Police stopped a group of 70 Rohingya after they passed the "zero line" border zone.

Local police chief Abul Khaer said, The villagers were caught approximately four km within Bangladeshi territory on the way to a refugee camp in Kutupalong, where thousands of Rohingya live in a poor state.

"All 70 were detained and later pushed back to Myanmar by the border guards," Mr. Khaer told AFP.

Police said some of the detained Rohingya had entered Bangladesh through the Ghumdhum border area, where the Myanmar forces released the attack of fire a few hours earlier.

One policeman on condition of anonymity said, "They were pleading with us not to send them back to Myanmar."

According to Ariful Islam, a commander with Border Guard Bangladesh(BGB), another group of 20 Rohingya were caught on Sunday and returned after traversing the Naf river, a border between Bangladesh and Myanmar.

Another border officer, Manzurul Hassan Khan, said that across the border in Rakhine, which is also the breeding ground for religious hatred, a new gunfire could be overheard.

More than hundred people have expired since Friday as numbers of men allegedly from the Arakan Rohingya Salvation Army(ARSA) surrounded Myanmar police stations with guns, homemade explosives, and knives, annihilating not less than a dozen members of security forces.

Around thousands of Rohingya have retreated towards Bangladesh with an undefined number of people — mostly women and children grounded in the border zone, but officials there have rejected to invade them.

The poverty-stricken country already treats about 400,000 Rohingya refugees.

Abdur Rahman, who is a senior government official told AFP that "Officials in Cox's Bazar, the district bordering Myanmar, have been directed not to pass any "illegal entry" by Rohingya."

However, at least 3,000 Rohingya refugees have entered the country as refugees since Friday despite massive border protection.

"They fired so close that I cannot hear anything now," Mohammad Zafar,70, told about armed Buddhists who shot dead his two sons in a field.
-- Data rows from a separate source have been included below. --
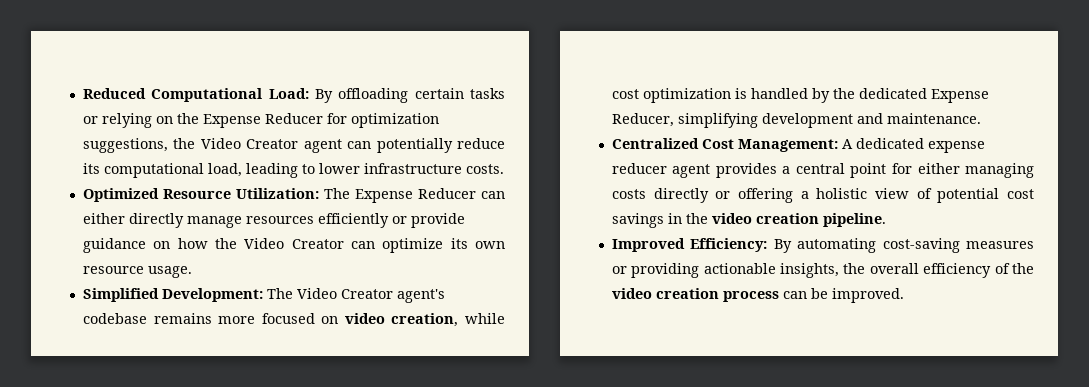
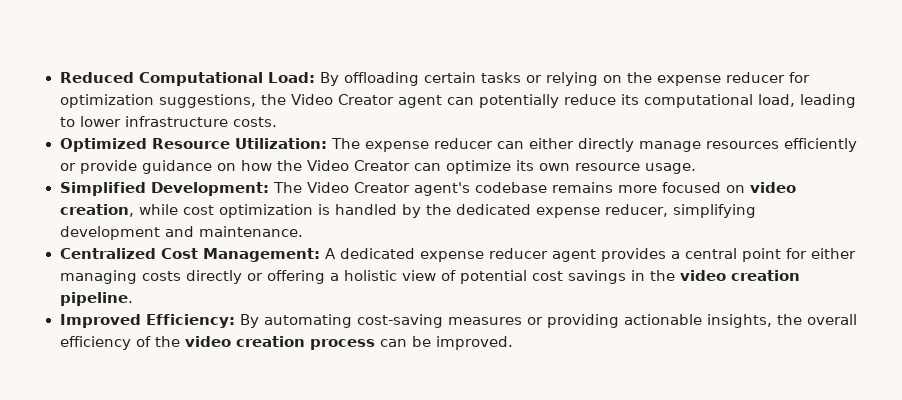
- Reduced Computational Load: By offloading certain tasks or relying on the Expense Reducer for optimization suggestions, the Video Creator agent can potentially reduce its computational load, leading to lower infrastructure costs.
+ Reduced Computational Load: By offloading certain tasks or relying on the expense reducer for optimization suggestions, the Video Creator agent can potentially reduce its computational load, leading to lower infrastructure costs.
- Optimized Resource Utilization: The Expense Reducer can either directly manage resources efficiently or provide guidance on how the Video Creator can optimize its own resource usage.
+ Optimized Resource Utilization: The expense reducer can either directly manage resources efficiently or provide guidance on how the Video Creator can optimize its own resource usage.
- Simplified Development: The Video Creator agent's codebase remains more focused on video creation, while cost optimization is handled by the dedicated Expense Reducer, simplifying development and maintenance.
+ Simplified Development: The Video Creator agent's codebase remains more focused on video creation, while cost optimization is handled by the dedicated expense reducer, simplifying development and maintenance.

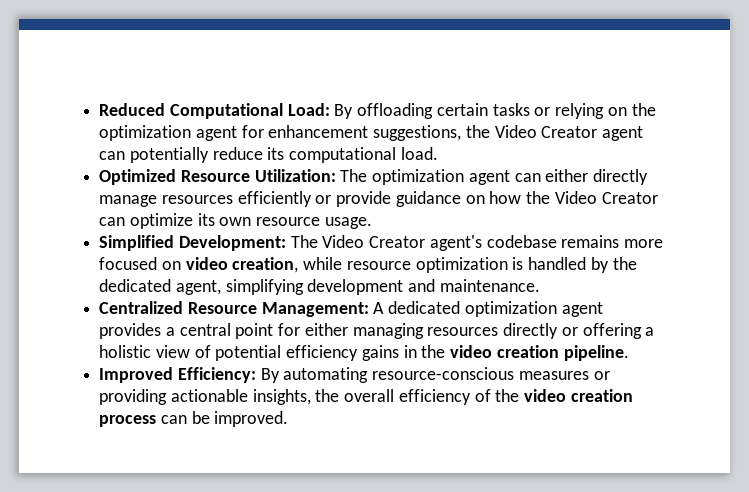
- Reduced Computational Load: By offloading certain tasks or relying on the expense reducer for optimization suggestions, the Video Creator agent can potentially reduce its computational load, leading to lower infrastructure costs.
+ Reduced Computational Load: By offloading certain tasks or relying on the optimization agent for enhancement suggestions, the Video Creator agent can potentially reduce its computational load.
- Optimized Resource Utilization: The expense reducer can either directly manage resources efficiently or provide guidance on how the Video Creator can optimize its own resource usage.
+ Optimized Resource Utilization: The optimization agent can either directly manage resources efficiently or provide guidance on how the Video Creator can optimize its own resource usage.
- Simplified Development: The Video Creator agent's codebase remains more focused on video creation, while cost optimization is handled by the dedicated expense reducer, simplifying development and maintenance.
+ Simplified Development: The Video Creator agent's codebase remains more focused on video creation, while resource optimization is handled by the dedicated agent, simplifying development and maintenance.
- Centralized Cost Management: A dedicated expense reducer agent provides a central point for either managing costs directly or offering a holistic view of potential cost savings in the video creation pipeline.
+ Centralized Resource Management: A dedicated optimization agent provides a central point for either managing resources directly or offering a holistic view of potential efficiency gains in the video creation pipeline.
- Improved Efficiency: By automating cost-saving measures or providing actionable insights, the overall efficiency of the video creation process can be improved.
+ Improved Efficiency: By automating resource-conscious measures or providing actionable insights, the overall efficiency of the video creation process can be improved.

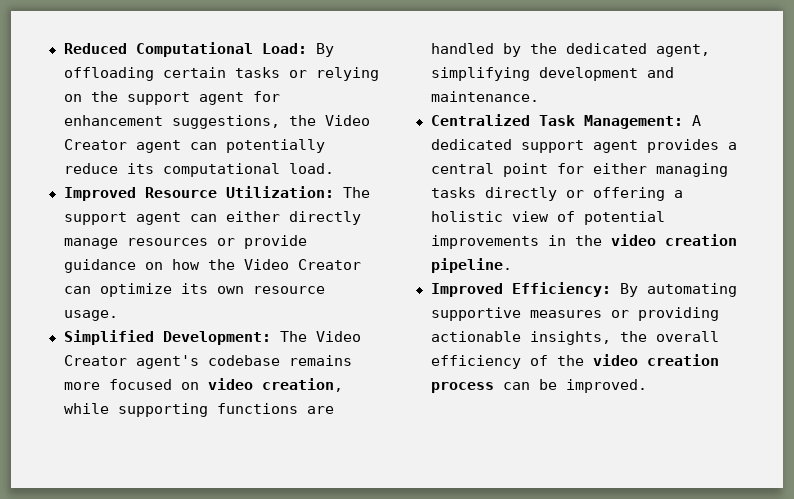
- Reduced Computational Load: By offloading certain tasks or relying on the optimization agent for enhancement suggestions, the Video Creator agent can potentially reduce its computational load.
+ Reduced Computational Load: By offloading certain tasks or relying on the support agent for enhancement suggestions, the Video Creator agent can potentially reduce its computational load.
- Optimized Resource Utilization: The optimization agent can either directly manage resources efficiently or provide guidance on how the Video Creator can optimize its own resource usage.
+ Improved Resource Utilization: The support agent can either directly manage resources or provide guidance on how the Video Creator can optimize its own resource usage.
- Simplified Development: The Video Creator agent's codebase remains more focused on video creation, while resource optimization is handled by the dedicated agent, simplifying development and maintenance.
+ Simplified Development: The Video Creator agent's codebase remains more focused on video creation, while supporting functions are handled by the dedicated agent, simplifying development and maintenance.
- Centralized Resource Management: A dedicated optimization agent provides a central point for either managing resources directly or offering a holistic view of potential efficiency gains in the video creation pipeline.
+ Centralized Task Management: A dedicated support agent provides a central point for either managing tasks directly or offering a holistic view of potential improvements in the video creation pipeline.
- Improved Efficiency: By automating resource-conscious measures or providing actionable insights, the overall efficiency of the video creation process can be improved.
+ Improved Efficiency: By automating supportive measures or providing actionable insights, the overall efficiency of the video creation process can be improved.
"They came with rods and sticks to drive us to the border yelling, 'Bengali bastards,'" Zafar told AFP.

Rahima Khatun told AFP, she spent the night lurking in the hills after Buddhists in her settlement ablaze Rohingya home.
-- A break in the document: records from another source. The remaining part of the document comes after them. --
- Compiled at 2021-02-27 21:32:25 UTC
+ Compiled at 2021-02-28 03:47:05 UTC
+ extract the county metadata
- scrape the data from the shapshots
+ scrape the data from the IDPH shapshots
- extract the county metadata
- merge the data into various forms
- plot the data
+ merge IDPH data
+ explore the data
"We grew up with them. I can't figure out how they could be so merciless," she told AFP.

Despite ages of oppression, the Rohingya extensively abstained from violence.

Although in October, ARSA ambushed a sequence of Myanmar border stations, that left some people dead and drove 87,000 scores to decamp to Bangladesh.

Northern Rakhine was shadowed by disorder since then, with civilians ambushed between militants and security forces.

In Rakhine only, the freshest victims are the six members of a Hindu family. Bullet-riddled bodies of a woman and three were found on Sunday.